8. Ms Cheryl Hart is Deputy Director of Nursing at Jindalee. She has known JT since his admission in March 1993. His presentation was, despite his mental and physical disabilities, uneventful up until 2005. He had no relatives or friends. He did participate in religious services. Indeed, Father Roberts describes him, in effect, as a devout Catholic. He did, for religious reasons, observe fasting from time to time. Things changed with the death of Pope John Paul II on 2 April 2005. He became fixated on this event, seeing the Pope in the car park. He refused medication and his fasting became extreme.

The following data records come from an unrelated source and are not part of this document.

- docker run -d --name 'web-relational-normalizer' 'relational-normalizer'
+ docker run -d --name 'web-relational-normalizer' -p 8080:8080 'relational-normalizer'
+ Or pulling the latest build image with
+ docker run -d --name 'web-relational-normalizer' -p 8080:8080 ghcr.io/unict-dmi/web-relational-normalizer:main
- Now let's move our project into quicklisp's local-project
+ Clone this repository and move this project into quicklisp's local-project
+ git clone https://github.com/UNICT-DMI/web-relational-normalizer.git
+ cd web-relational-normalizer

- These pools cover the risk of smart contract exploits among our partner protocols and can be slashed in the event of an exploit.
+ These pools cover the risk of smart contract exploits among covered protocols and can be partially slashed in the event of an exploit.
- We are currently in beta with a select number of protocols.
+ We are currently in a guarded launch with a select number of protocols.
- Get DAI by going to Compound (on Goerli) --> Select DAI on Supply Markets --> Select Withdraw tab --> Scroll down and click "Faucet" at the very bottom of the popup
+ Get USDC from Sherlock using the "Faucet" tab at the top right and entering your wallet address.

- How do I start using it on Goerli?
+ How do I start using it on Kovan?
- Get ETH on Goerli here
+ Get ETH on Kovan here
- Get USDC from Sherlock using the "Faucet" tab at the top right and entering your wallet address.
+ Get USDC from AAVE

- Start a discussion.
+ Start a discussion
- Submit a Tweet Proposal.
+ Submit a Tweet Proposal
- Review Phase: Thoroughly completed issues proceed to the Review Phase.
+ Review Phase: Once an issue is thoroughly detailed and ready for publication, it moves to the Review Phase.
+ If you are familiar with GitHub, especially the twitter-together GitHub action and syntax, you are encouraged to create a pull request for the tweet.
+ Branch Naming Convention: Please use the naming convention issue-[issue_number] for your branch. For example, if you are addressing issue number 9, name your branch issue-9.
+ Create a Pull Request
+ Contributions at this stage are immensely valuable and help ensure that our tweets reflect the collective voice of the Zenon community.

9. He was hospitalised on 8 April 2005 and, to avoid starvation, was fed by naso-gastric tube. After discharge from Canberra Hospital and return to Jindalee he ate satisfactorily and gained weight. He relapsed, however, and was re-admitted for feeding treatment. Over the following four years, his behaviour has been characterised by withdrawal from interaction with others. He accepts his anti-psychotic medication by injection though it is involuntary. I accept that staff might find this behaviour distressing. He has, when naso-gastric intubation has been applied, attempted resistance to the treatment and has had to be forcibly restrained from doing so.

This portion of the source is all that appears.